Evet, büyük isimler birer dağ gibidirler. Ancak binbir zahmetle kendilerine yürüyenlere sırlarını açıyorlar. Bunun için bu dağlara doğru yürümek, eteklerine yanaşıp diz çökmek, alttan yukarılarına doğru bakmak, sonra zirveyi göze alarak tırmanmaya koyulmak gerekiyor. Çetin bir iştir bu! Yorulmak kaçınılmazdır. Oysa bu çağın çocukları hıza tutkunlar. Her şeyin hızlıca olmasını isterler. Hızla koşmak, çok çabuk varmak, hemencecik sahip olmak... Sabır bu çağın ruhundan düşmek üzere. Zamane çocukları için sadece lügatlerde karşılığı olan bir kelimedir sabır.
Bir de bu isimlere gitmek, bunlara kalpleri açmak, beraberinde bir dönüşümü getiriyor. Onlara giden eskisi gibi kalmıyor. Bir milat oluyor bu isimleri tanımak. Yanlarına düştünüz mü, ışıkları altında kalıyorsunuz. Boşluklarınız, eksiklikleriniz sırıtıveriyor hemen. Onlarla dolmaya başlıyorsunuz, kendinizden boşalıp onlara dönüşüyorsunuz. Oysa bu çağ hastalıklı bir ‘ben’in istilası altında, daha çok ‘ben’e sarılıyor. ‘Ben’ şişirmek, bir numara olmak, en büyüğüne oynamak, herkesin omzuna basarak öne çıkmak bu çağın vazgeçilmezi. İnsanlara, ‘içinizdeki devi uyandırın’ diyorlar. Sanki herkesten birer dev olmaları, dev olup küçükleri yutmaları bekleniyor. İnsanlar da, o kadar büyüyünce; güçlü, çok güçlü olunca, üzerlerinde güçlerini deneyecekleri ‘küçük’ insanlar arıyorlar. Kimsenin kendinden çıkmak gibi bir niyeti yok.
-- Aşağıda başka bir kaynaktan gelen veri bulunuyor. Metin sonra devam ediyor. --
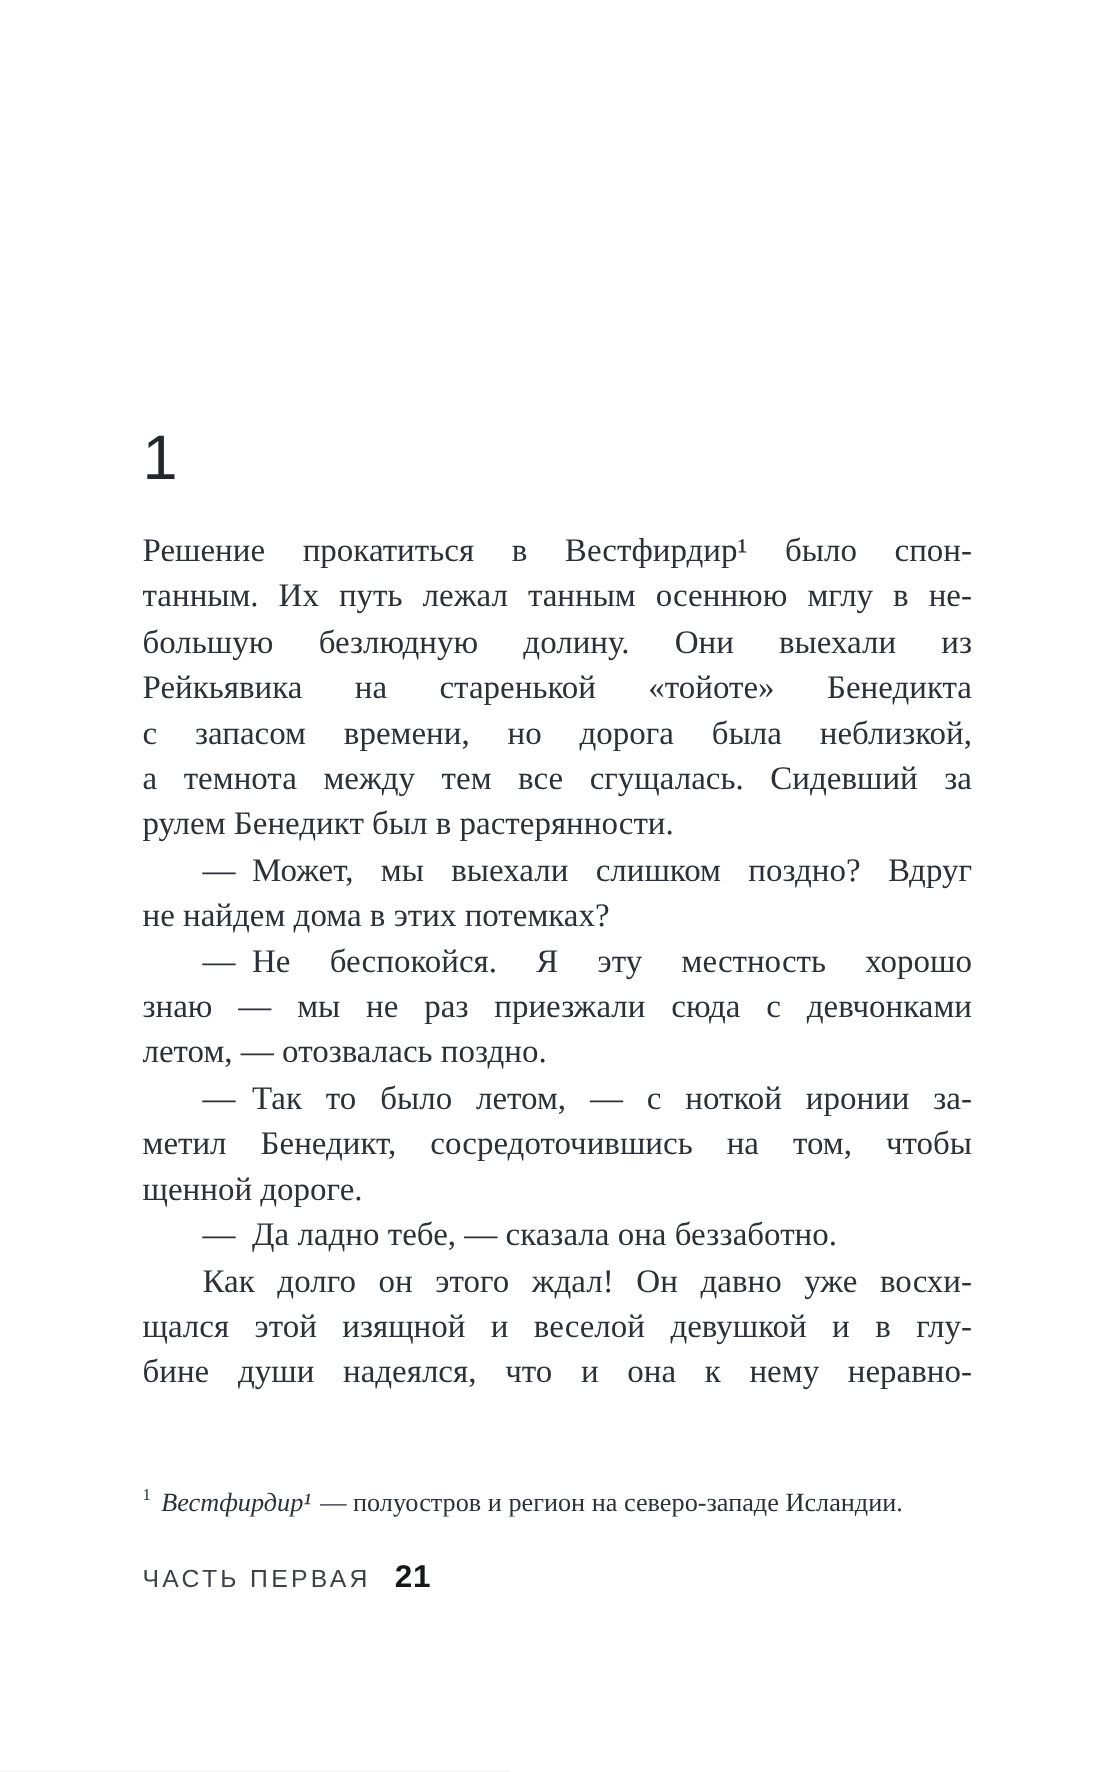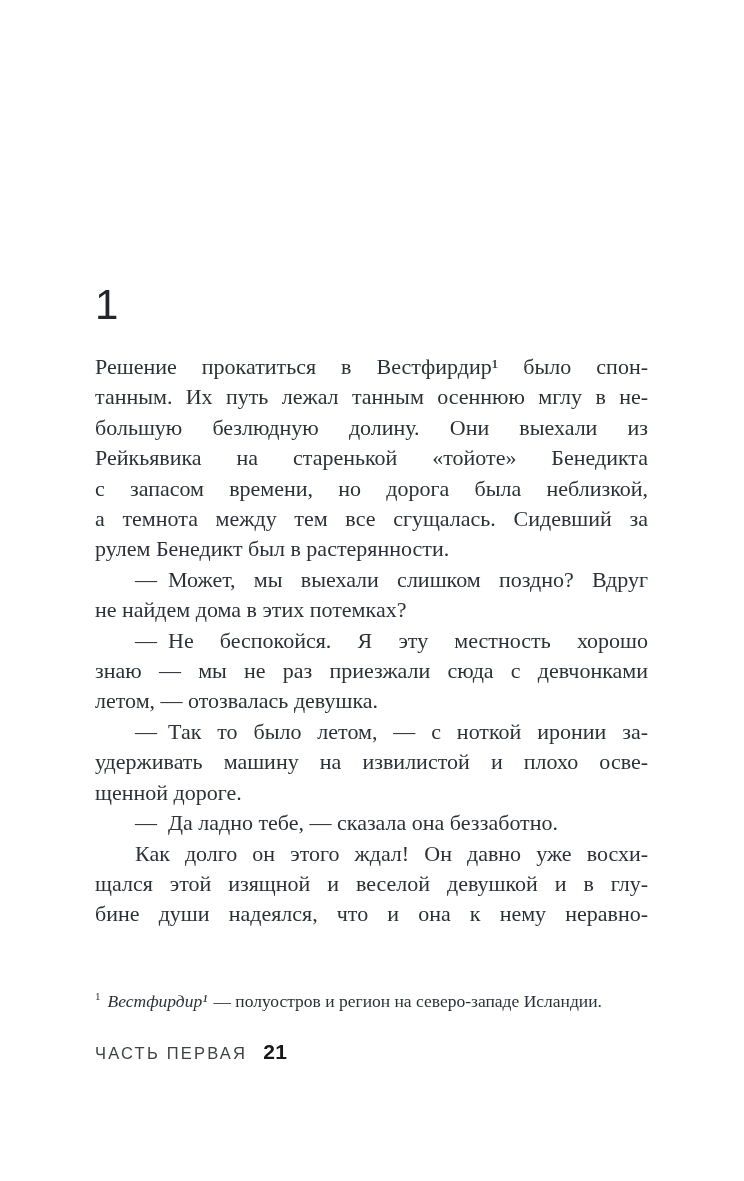"летом, — отозвалась девушка." div.line { text: девушка -> поздно }
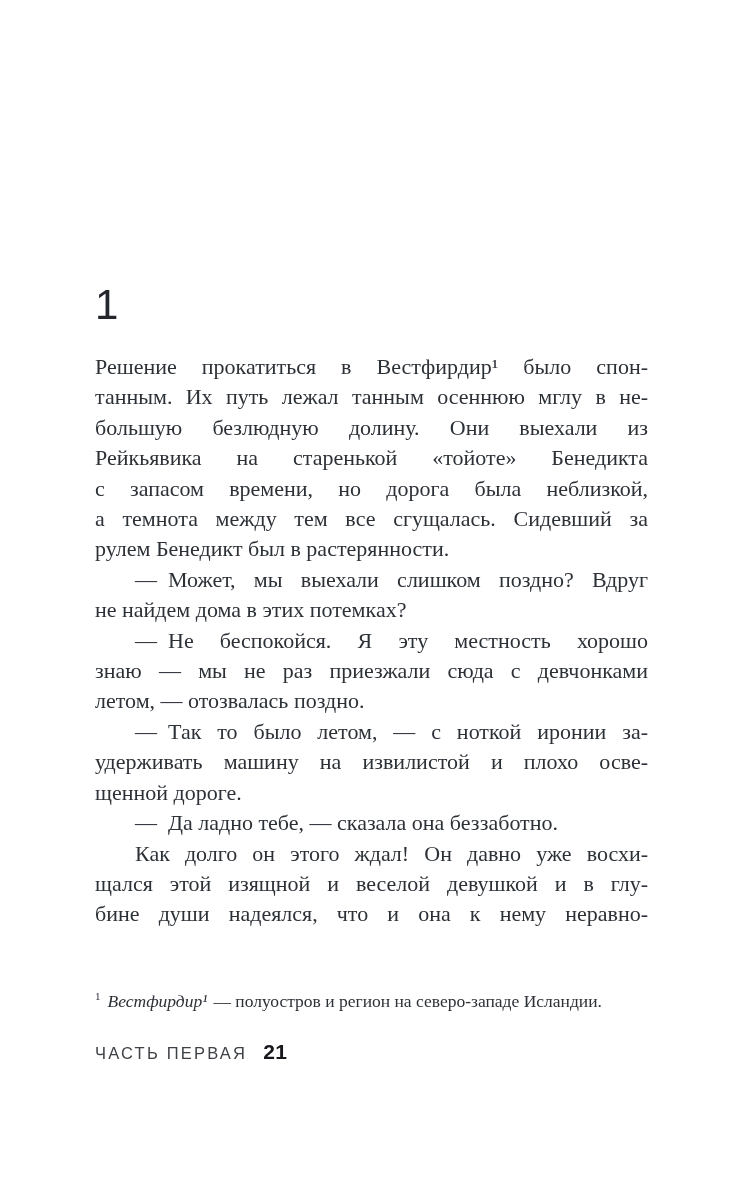"метил Бенедикт, сосредоточившись на том," div.line { html: none -> <div>метил Бенедикт, сосредоточившись на том, чтобы</div> }
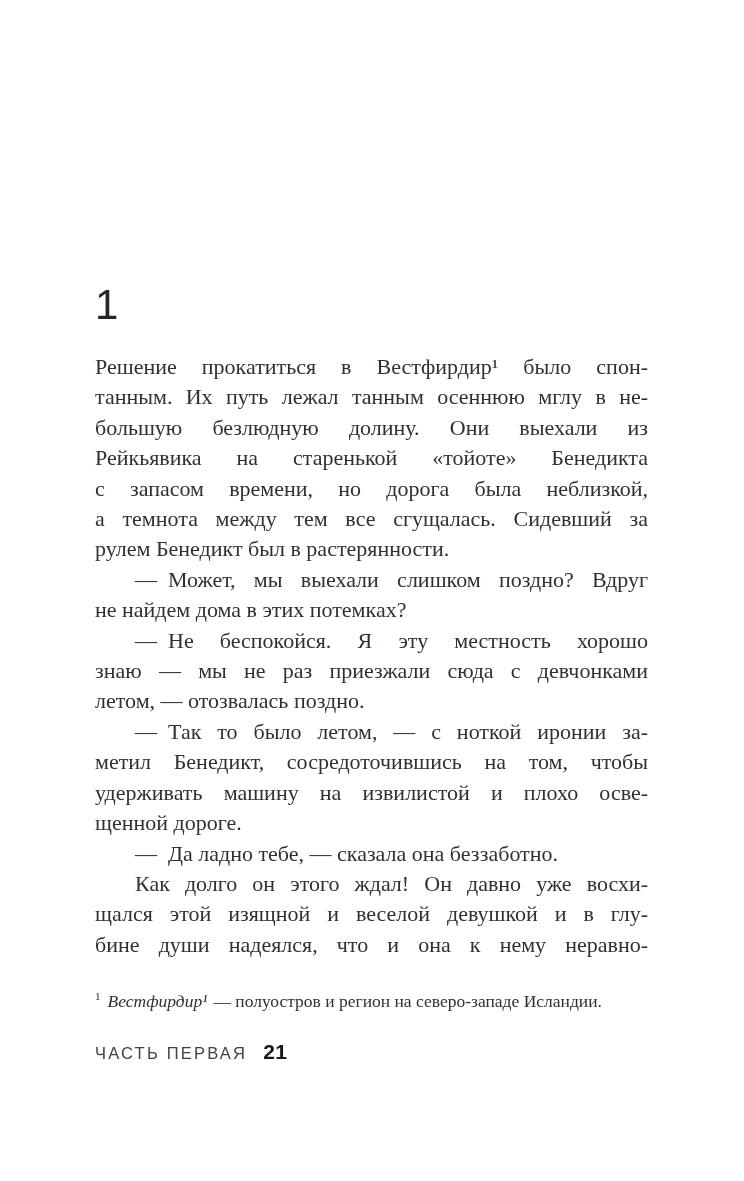"удерживать машину на извилистой и" div.line { html: <div>удерживать машину на извилистой и плохо осве-</div> -> none }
Başkasına gidip ona açılmak, kendinde bir diğerine yer açmak yok, azaldı bu şeyler.
İnsan kendi üzerine kapandı. Böylelikle kendini boğdu. Büyüyen ‘ben’iyle birlikte küçüldü. Küçüldükçe daha az hayatı oldu. Az ve küçük hayatı büyük sözler taşıyamaz hale geldi. Küçük hayatların küçük sözleri arasında kaldık. Çapları ve hayatları küçük adamların ülkesinde büyük adamlara sürgünlük düştü. Uzaklara gitmek... Çok az büyük şey kaldı şimdilerde. Bunları bulmak için daha büyük çabalar gerektiriyor. Gündüz ortasında el feneriyle adam arayanlar gibi olmak düşüyor bizlere. Yollara düşmek yine, uzaklara yazılmak...
Hayata bir ışık gibi düşen, içimizi genişleten, bizi hayata kışkırtan, hayatımızı ‘değer’lendiren söz sahibi insanlara yürümeliyiz. Gidip kapılarına varmalıyız. Kalplerimizi açmalıyız onlara. Hayatımıza çağırmalıyız onları. Hayatımızdan kendilerine yer açmalıyız. Bizi onlar kurmalı, hayatımızı onlar ‘oya’lamalı.
Dememiz o ki, küçük adamların kıyısından ve hayatlarından firar vaktidir. Yeniden dağlara yürümenin, bu yürüyüşte küçük sözlerden soyunarak büyük sözler edinmenin, yaşanacak ve anlatılacak hikâyeler biriktirmenin zamanıdır.